* Assigned task: Every line in the listing is to be echoed verbatim.

* Given records:
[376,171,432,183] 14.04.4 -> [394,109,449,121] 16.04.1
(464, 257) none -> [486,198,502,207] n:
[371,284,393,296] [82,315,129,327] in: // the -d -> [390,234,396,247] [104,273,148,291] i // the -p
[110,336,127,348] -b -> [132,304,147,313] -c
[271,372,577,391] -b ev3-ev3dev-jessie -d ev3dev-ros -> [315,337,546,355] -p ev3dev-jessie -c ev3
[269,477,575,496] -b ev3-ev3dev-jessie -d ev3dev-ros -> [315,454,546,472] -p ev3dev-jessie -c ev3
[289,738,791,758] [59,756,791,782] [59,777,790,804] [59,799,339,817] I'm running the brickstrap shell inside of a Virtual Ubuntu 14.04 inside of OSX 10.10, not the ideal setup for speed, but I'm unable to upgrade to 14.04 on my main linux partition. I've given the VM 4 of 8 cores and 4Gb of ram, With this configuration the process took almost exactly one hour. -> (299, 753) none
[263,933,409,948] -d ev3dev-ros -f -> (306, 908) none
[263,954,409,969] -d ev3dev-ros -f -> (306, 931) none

* Task output:
[376,171,432,183] 14.04.4 -> [394,109,449,121] 16.04.1
(464, 257) none -> [486,198,502,207] n:
[371,284,393,296] [82,315,129,327] in: // the -d -> [390,234,396,247] [104,273,148,291] i // the -p
[110,336,127,348] -b -> [132,304,147,313] -c
[271,372,577,391] -b ev3-ev3dev-jessie -d ev3dev-ros -> [315,337,546,355] -p ev3dev-jessie -c ev3
[269,477,575,496] -b ev3-ev3dev-jessie -d ev3dev-ros -> [315,454,546,472] -p ev3dev-jessie -c ev3
[289,738,791,758] [59,756,791,782] [59,777,790,804] [59,799,339,817] I'm running the brickstrap shell inside of a Virtual Ubuntu 14.04 inside of OSX 10.10, not the ideal setup for speed, but I'm unable to upgrade to 14.04 on my main linux partition. I've given the VM 4 of 8 cores and 4Gb of ram, With this configuration the process took almost exactly one hour. -> (299, 753) none
[263,933,409,948] -d ev3dev-ros -f -> (306, 908) none
[263,954,409,969] -d ev3dev-ros -f -> (306, 931) none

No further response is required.